((
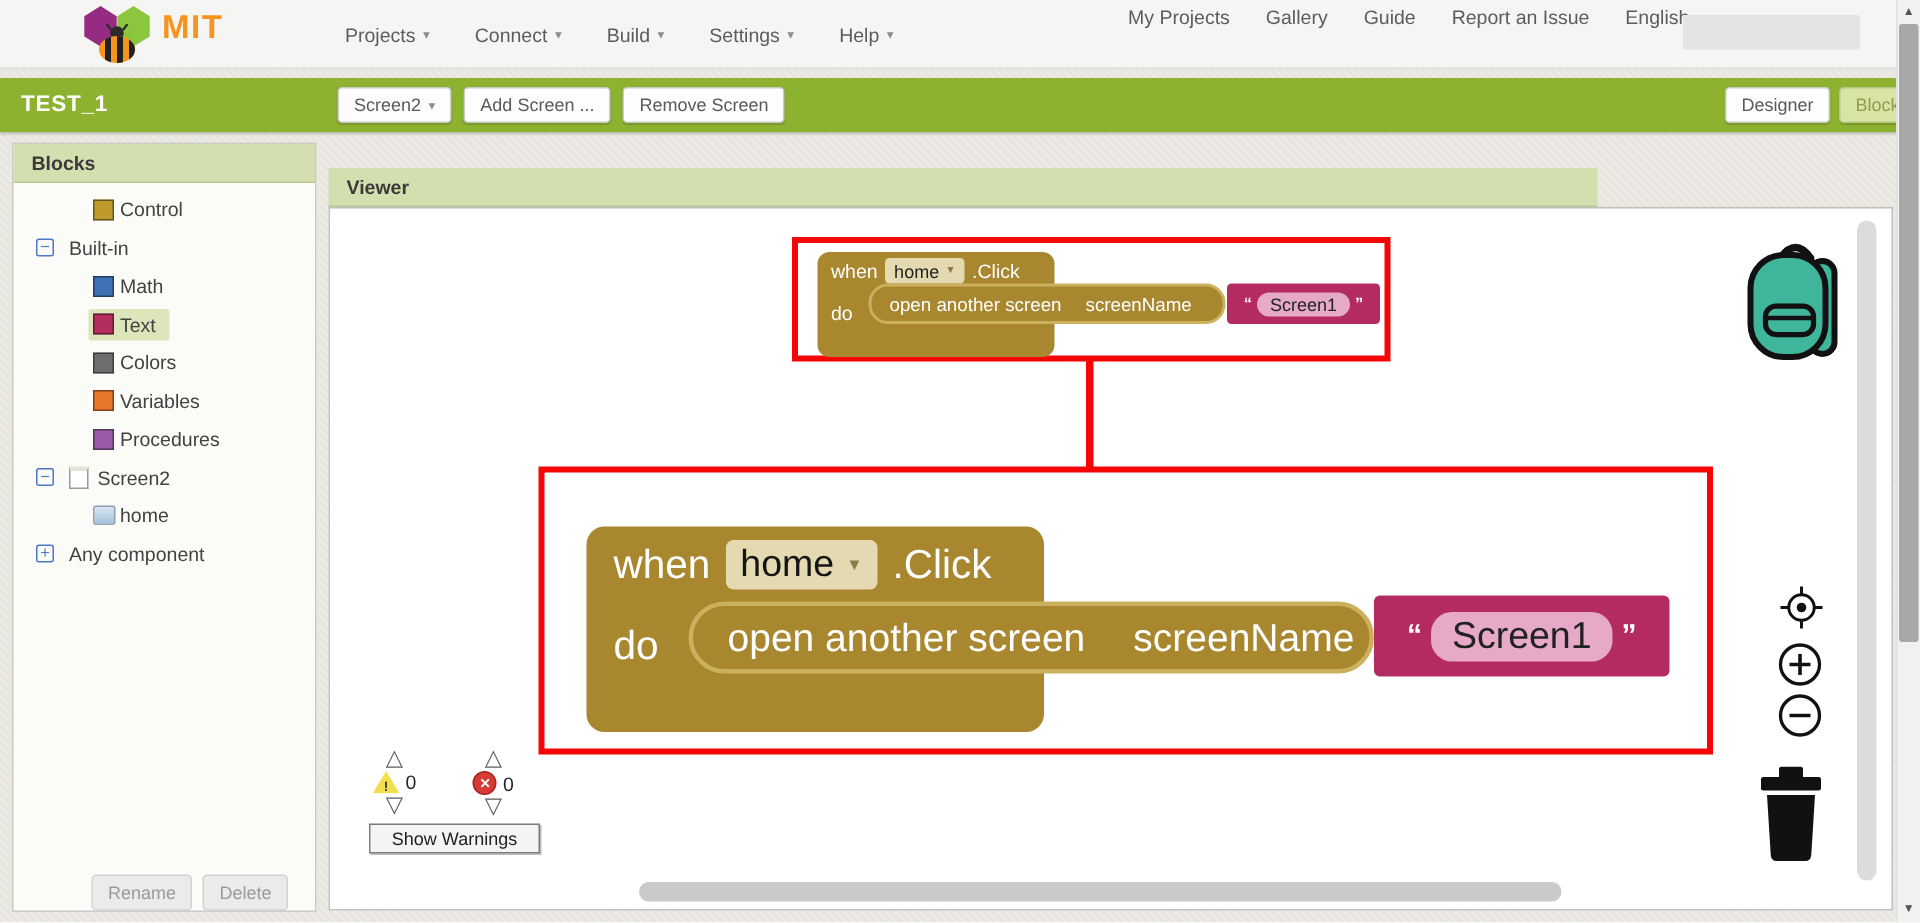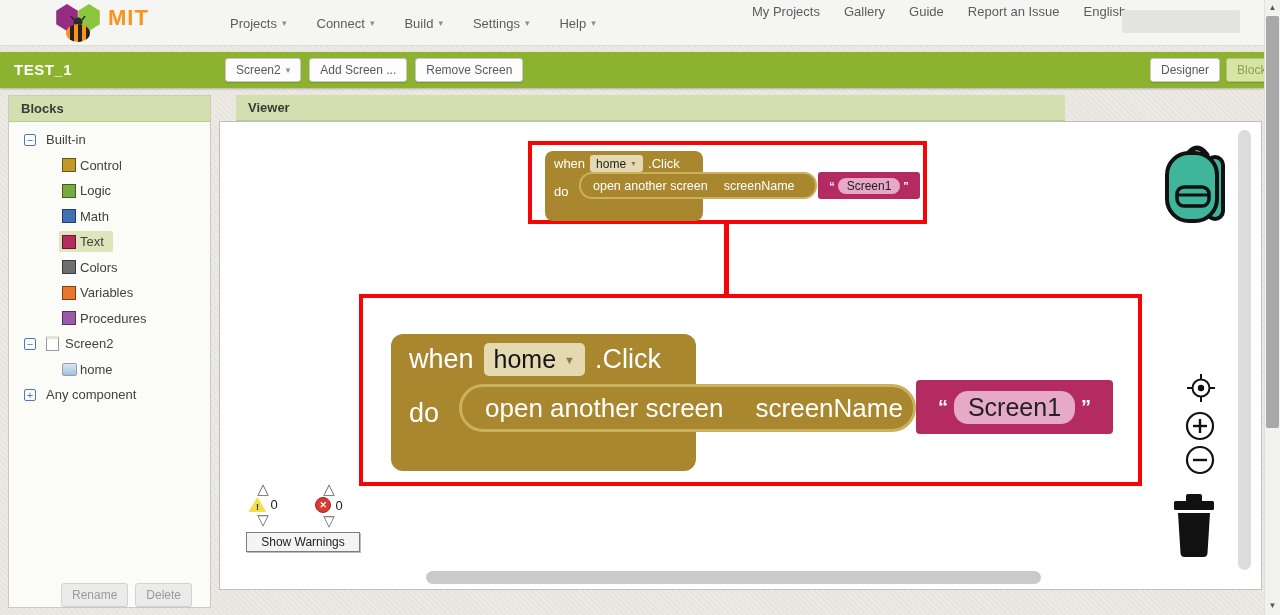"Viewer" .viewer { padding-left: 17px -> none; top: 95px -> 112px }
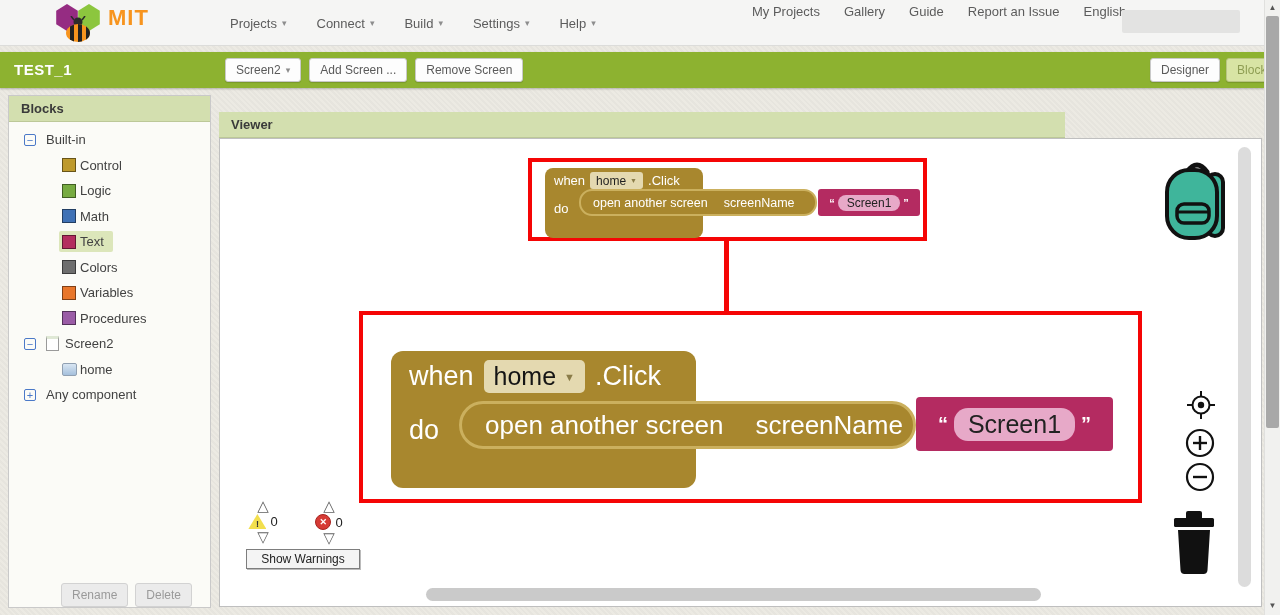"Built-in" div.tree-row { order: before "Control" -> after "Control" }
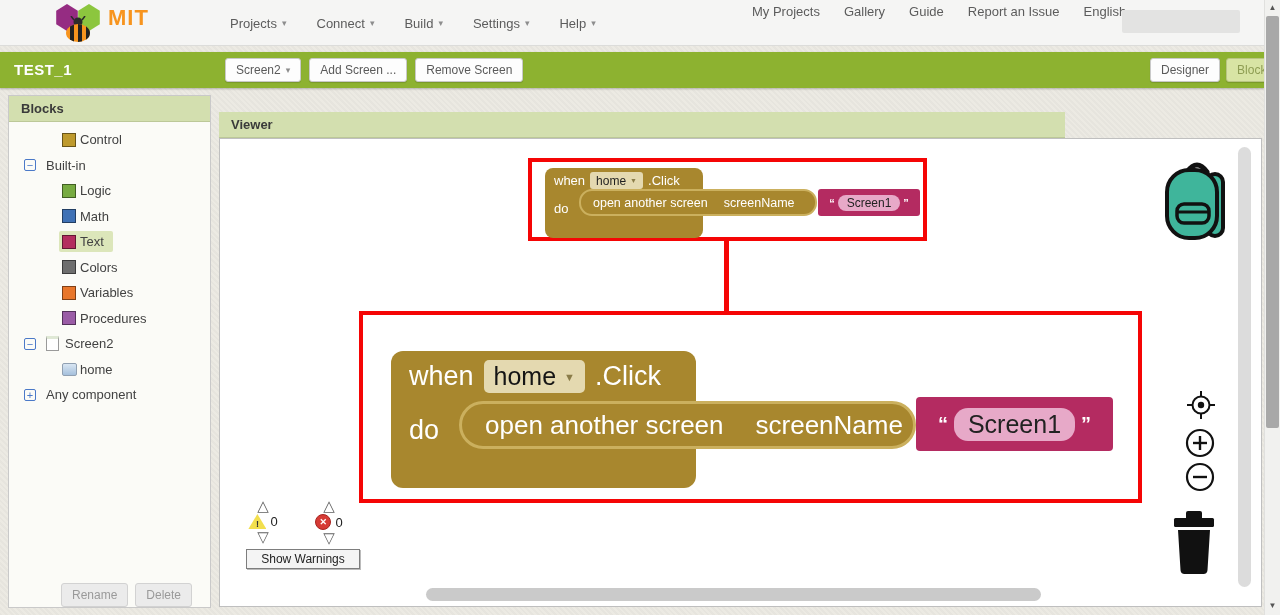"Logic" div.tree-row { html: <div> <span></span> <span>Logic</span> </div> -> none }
))
((
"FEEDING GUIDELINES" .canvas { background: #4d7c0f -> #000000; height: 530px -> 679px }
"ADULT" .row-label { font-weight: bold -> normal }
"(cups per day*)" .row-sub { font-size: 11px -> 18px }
))
((
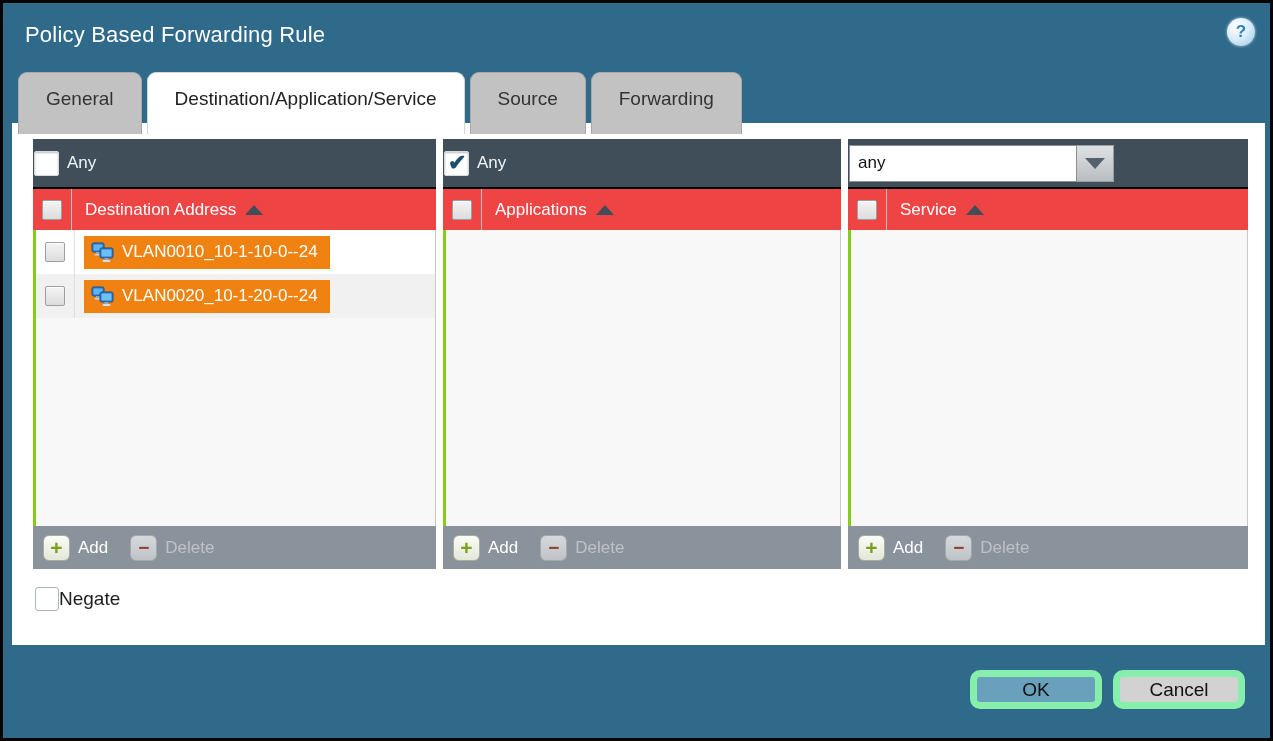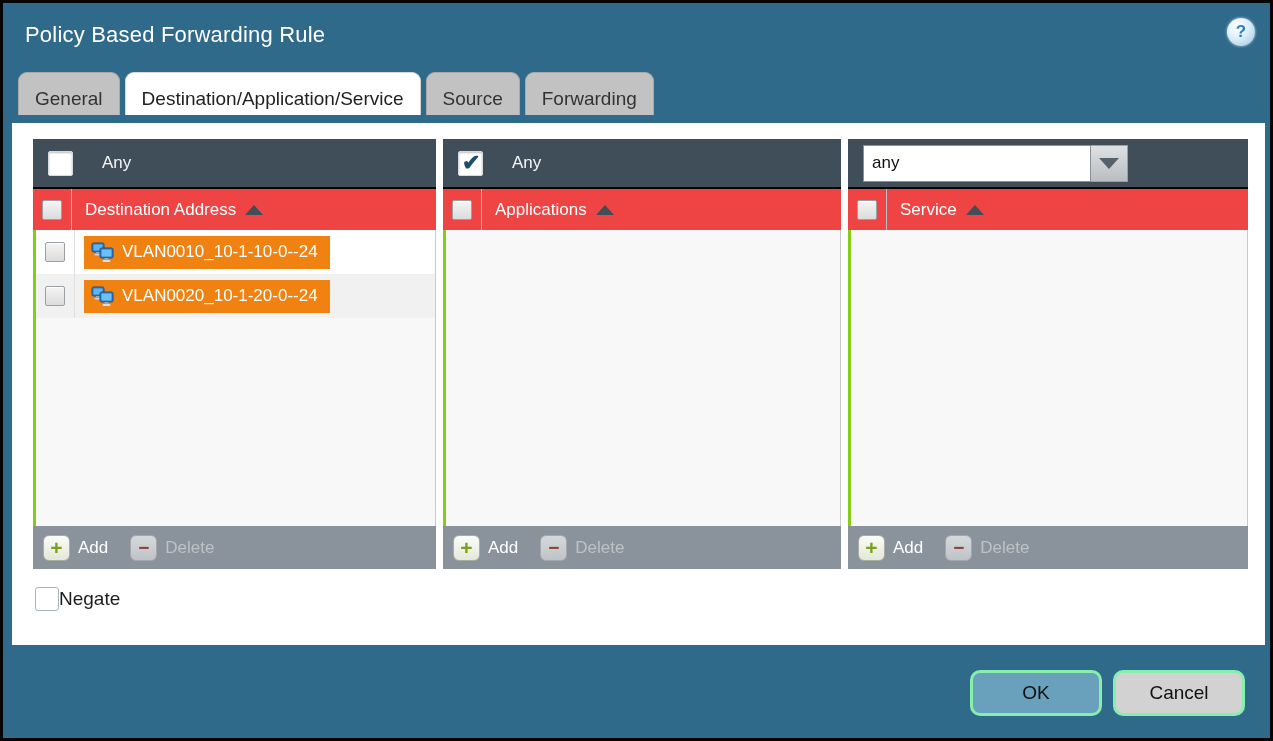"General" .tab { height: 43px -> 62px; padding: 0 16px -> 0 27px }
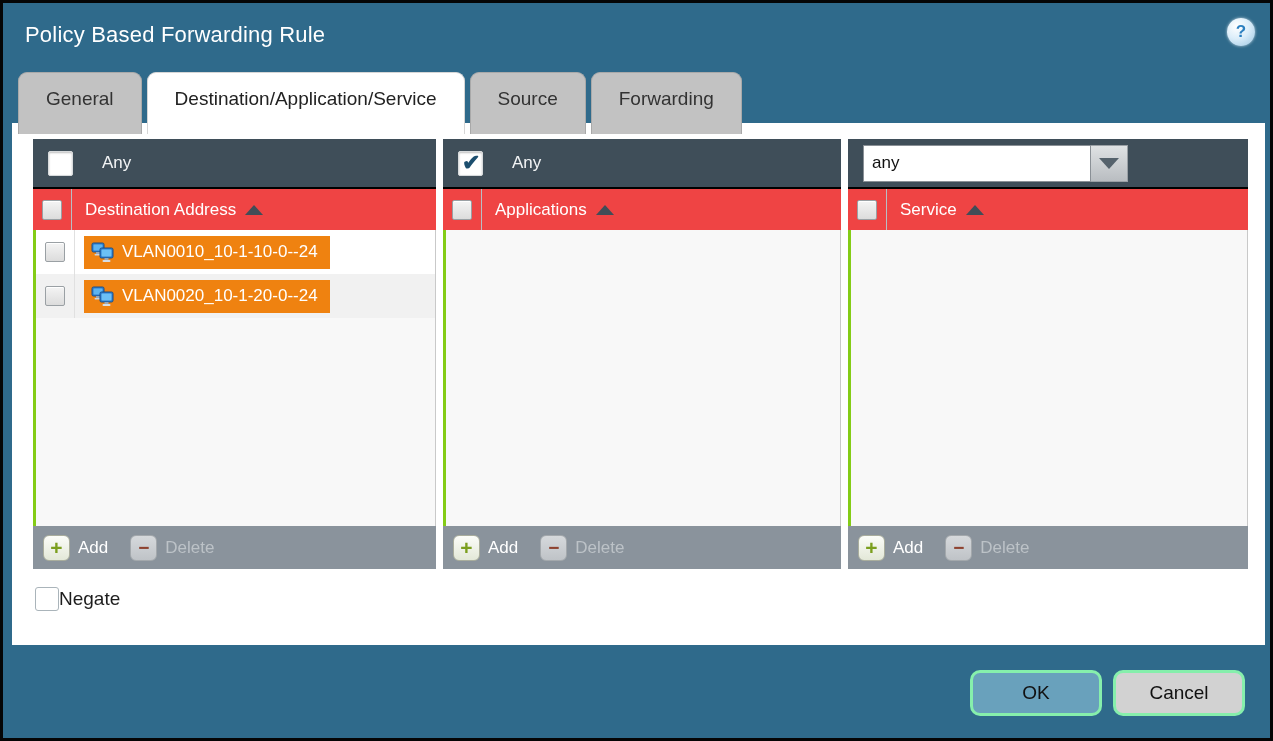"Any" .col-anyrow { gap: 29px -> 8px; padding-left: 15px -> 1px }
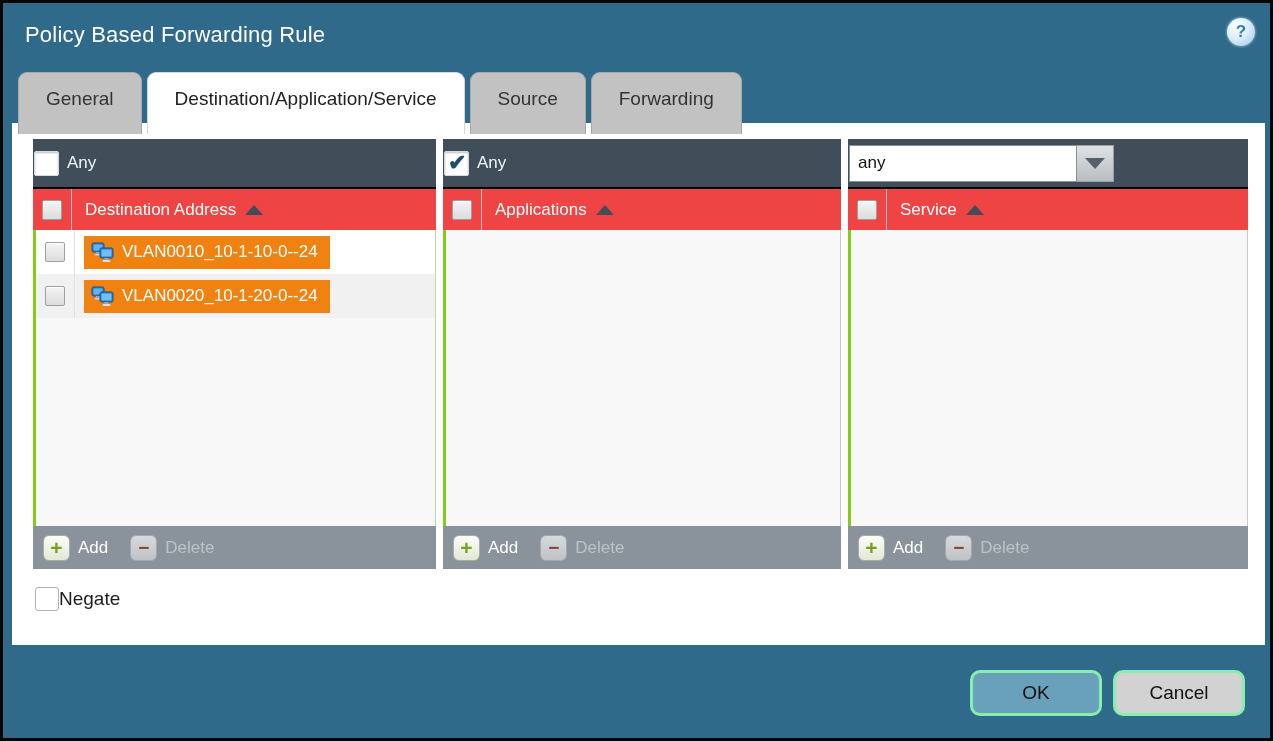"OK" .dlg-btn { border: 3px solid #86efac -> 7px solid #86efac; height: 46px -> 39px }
))
To do:
Using the records above, print exactly the lines between the ones containing "padding-left: 17px ->" and "html: <div> <span></span>", inclusive, and nothing else; no pictures.

Problem solution:
"Viewer" .viewer { padding-left: 17px -> none; top: 95px -> 112px }
"Built-in" div.tree-row { order: before "Control" -> after "Control" }
"Logic" div.tree-row { html: <div> <span></span> <span>Logic</span> </div> -> none }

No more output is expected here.